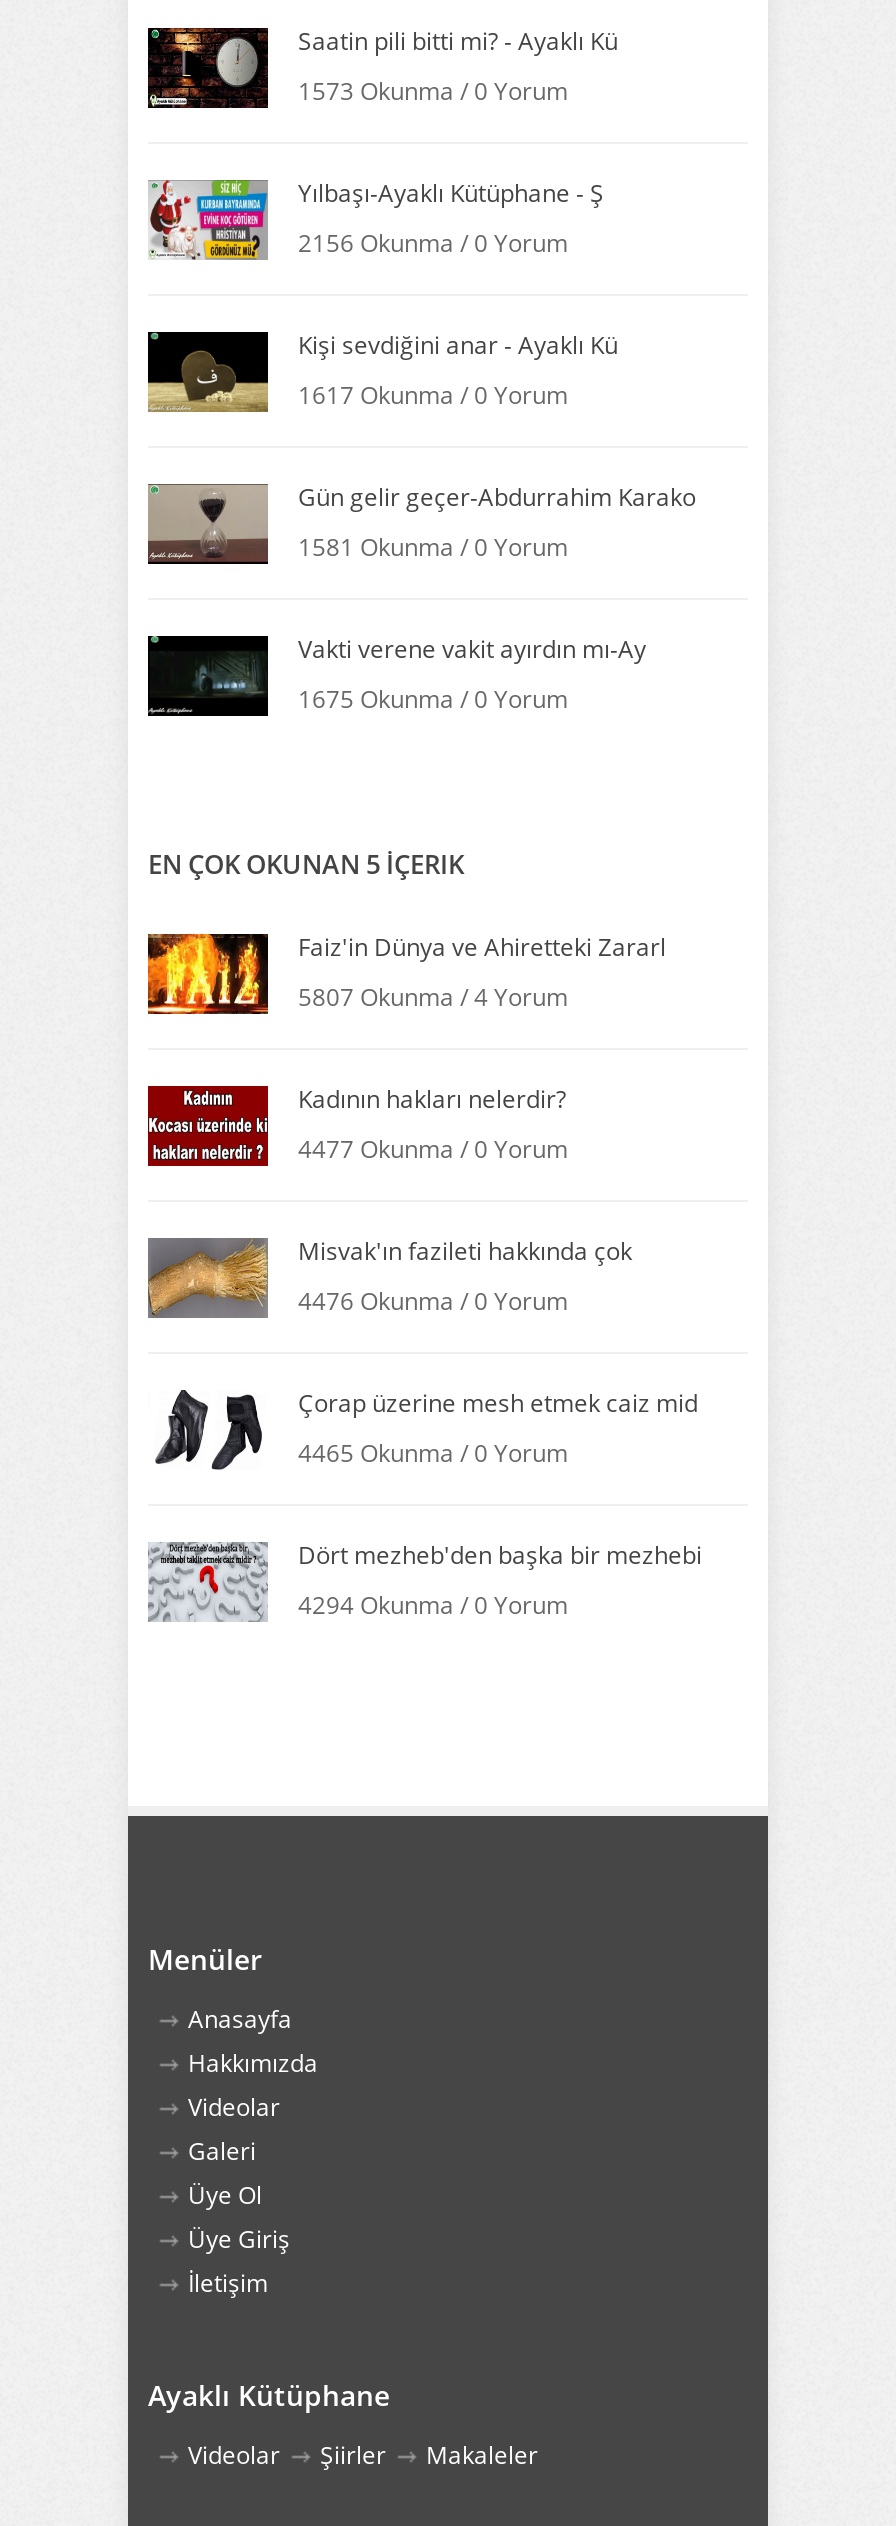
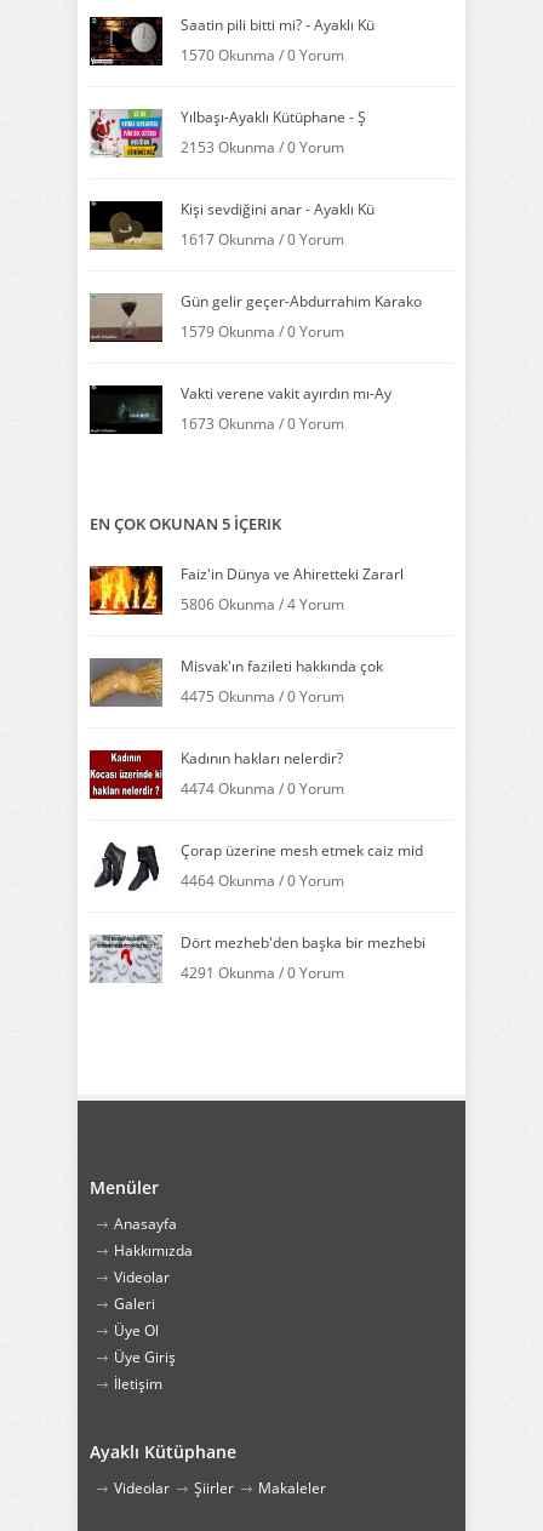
[298,74,568,108] 1573 Okunma / 0 Yorum -> [181,45,344,65] 1570 Okunma / 0 Yorum
[298,226,568,260] 2156 Okunma / 0 Yorum -> [181,137,344,158] 2153 Okunma / 0 Yorum
[298,530,568,564] 1581 Okunma / 0 Yorum -> [181,321,344,342] 1579 Okunma / 0 Yorum
[298,682,568,716] 1675 Okunma / 0 Yorum -> [181,413,344,434] 1673 Okunma / 0 Yorum
[298,980,568,1166] 5807 Okunma /4 Yorum | 4477 Okunma / 0 Yorum -> [181,594,344,615] 5806 Okunma / 4 Yorum
moved [146,1082,566,1168] -> [88,748,343,800]: [image] | Kadının hakları nelerdir?
moved [144,1234,632,1318] -> [87,656,383,707]: [image] | Misvak'ın fazileti hakkında çok
[298,1284,568,1318] 4476 Okunma / 0 Yorum -> [181,686,344,799] 4475 Okunma / 0 Yorum | 4474 Okunma / 0 Yorum
[298,1436,568,1470] 4465 Okunma / 0 Yorum -> [181,870,344,891] 4464 Okunma / 0 Yorum
[298,1588,568,1622] 4294 Okunma / 0 Yorum -> [181,962,344,983] 4291 Okunma / 0 Yorum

(What you will do)
Apart from the images, retype the full material exactly as written.

(Answer)
[298,74,568,108] 1573 Okunma / 0 Yorum -> [181,45,344,65] 1570 Okunma / 0 Yorum
[298,226,568,260] 2156 Okunma / 0 Yorum -> [181,137,344,158] 2153 Okunma / 0 Yorum
[298,530,568,564] 1581 Okunma / 0 Yorum -> [181,321,344,342] 1579 Okunma / 0 Yorum
[298,682,568,716] 1675 Okunma / 0 Yorum -> [181,413,344,434] 1673 Okunma / 0 Yorum
[298,980,568,1166] 5807 Okunma /4 Yorum | 4477 Okunma / 0 Yorum -> [181,594,344,615] 5806 Okunma / 4 Yorum
moved [146,1082,566,1168] -> [88,748,343,800]: [image] | Kadının hakları nelerdir?
moved [144,1234,632,1318] -> [87,656,383,707]: [image] | Misvak'ın fazileti hakkında çok
[298,1284,568,1318] 4476 Okunma / 0 Yorum -> [181,686,344,799] 4475 Okunma / 0 Yorum | 4474 Okunma / 0 Yorum
[298,1436,568,1470] 4465 Okunma / 0 Yorum -> [181,870,344,891] 4464 Okunma / 0 Yorum
[298,1588,568,1622] 4294 Okunma / 0 Yorum -> [181,962,344,983] 4291 Okunma / 0 Yorum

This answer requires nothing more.